What you should do = Write the listing out again word for word, leaving each picture behind.

Data section =
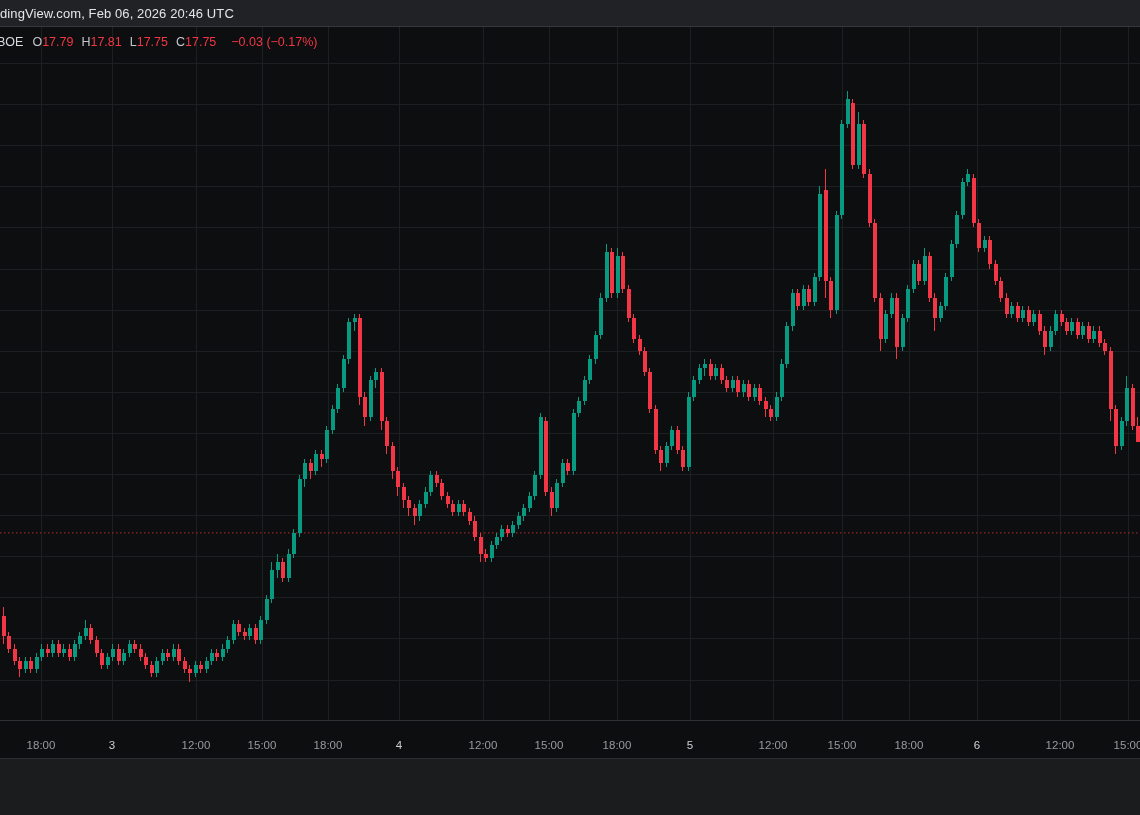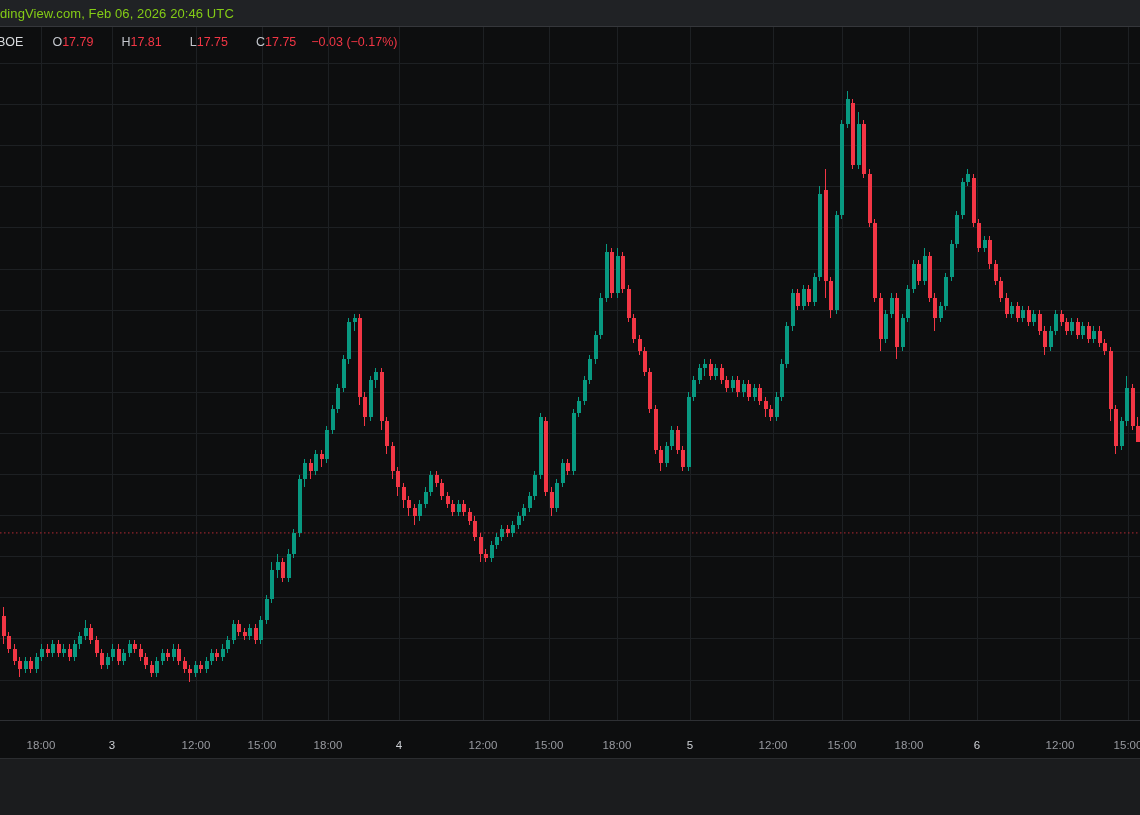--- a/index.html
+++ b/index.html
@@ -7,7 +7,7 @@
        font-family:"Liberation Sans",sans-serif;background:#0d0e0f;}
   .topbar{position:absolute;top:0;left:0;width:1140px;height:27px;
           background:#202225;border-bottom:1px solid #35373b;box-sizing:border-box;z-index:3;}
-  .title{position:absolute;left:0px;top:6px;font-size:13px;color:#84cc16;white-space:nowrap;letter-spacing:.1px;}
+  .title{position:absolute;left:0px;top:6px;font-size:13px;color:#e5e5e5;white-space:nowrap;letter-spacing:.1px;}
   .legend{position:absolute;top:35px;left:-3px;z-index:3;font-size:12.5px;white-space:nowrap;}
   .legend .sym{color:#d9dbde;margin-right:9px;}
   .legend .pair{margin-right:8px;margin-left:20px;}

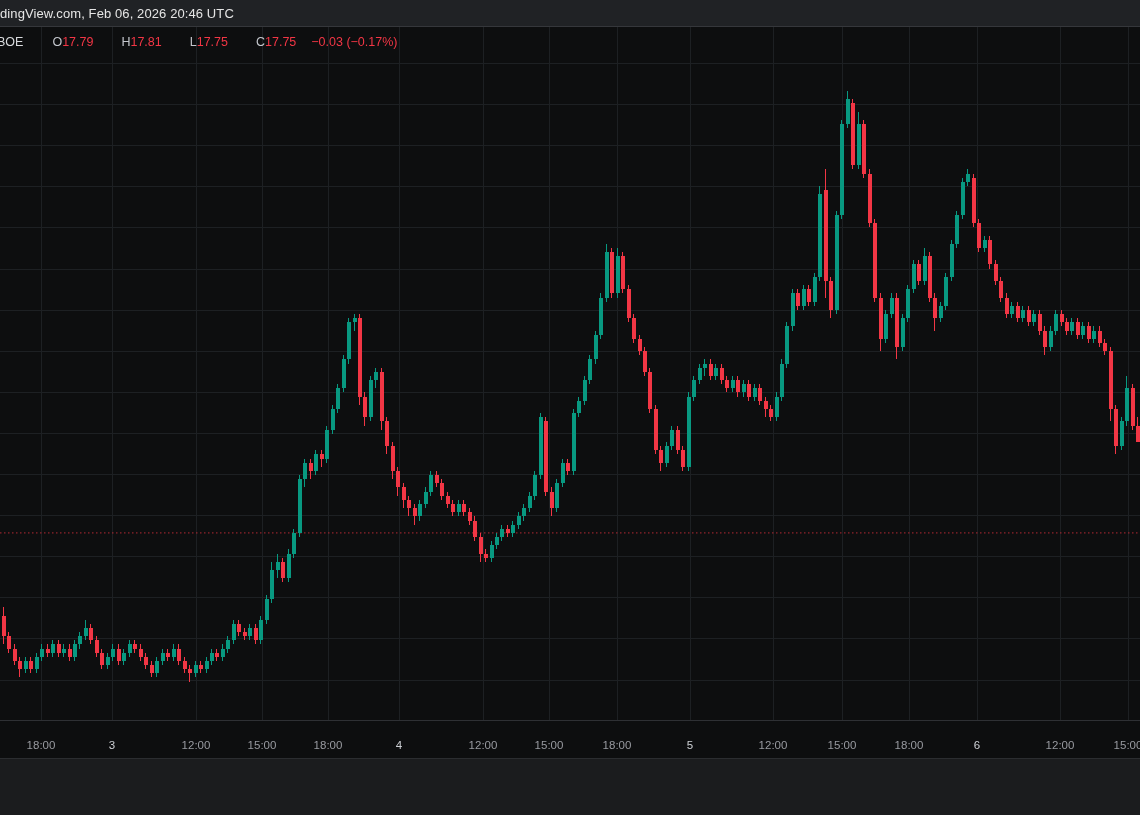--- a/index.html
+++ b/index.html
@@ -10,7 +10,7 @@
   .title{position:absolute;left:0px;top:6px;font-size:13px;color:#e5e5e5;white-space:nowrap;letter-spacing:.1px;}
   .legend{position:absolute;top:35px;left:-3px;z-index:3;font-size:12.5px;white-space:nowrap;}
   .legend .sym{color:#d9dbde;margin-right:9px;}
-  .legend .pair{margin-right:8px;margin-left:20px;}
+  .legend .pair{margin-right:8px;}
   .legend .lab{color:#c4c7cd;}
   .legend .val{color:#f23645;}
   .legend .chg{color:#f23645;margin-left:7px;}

Completed exercise =
--- a/index.html
+++ b/index.html
@@ -7,7 +7,7 @@
        font-family:"Liberation Sans",sans-serif;background:#0d0e0f;}
   .topbar{position:absolute;top:0;left:0;width:1140px;height:27px;
           background:#202225;border-bottom:1px solid #35373b;box-sizing:border-box;z-index:3;}
-  .title{position:absolute;left:0px;top:6px;font-size:13px;color:#84cc16;white-space:nowrap;letter-spacing:.1px;}
+  .title{position:absolute;left:0px;top:6px;font-size:13px;color:#e5e5e5;white-space:nowrap;letter-spacing:.1px;}
   .legend{position:absolute;top:35px;left:-3px;z-index:3;font-size:12.5px;white-space:nowrap;}
   .legend .sym{color:#d9dbde;margin-right:9px;}
   .legend .pair{margin-right:8px;margin-left:20px;}

--- a/index.html
+++ b/index.html
@@ -10,7 +10,7 @@
   .title{position:absolute;left:0px;top:6px;font-size:13px;color:#e5e5e5;white-space:nowrap;letter-spacing:.1px;}
   .legend{position:absolute;top:35px;left:-3px;z-index:3;font-size:12.5px;white-space:nowrap;}
   .legend .sym{color:#d9dbde;margin-right:9px;}
-  .legend .pair{margin-right:8px;margin-left:20px;}
+  .legend .pair{margin-right:8px;}
   .legend .lab{color:#c4c7cd;}
   .legend .val{color:#f23645;}
   .legend .chg{color:#f23645;margin-left:7px;}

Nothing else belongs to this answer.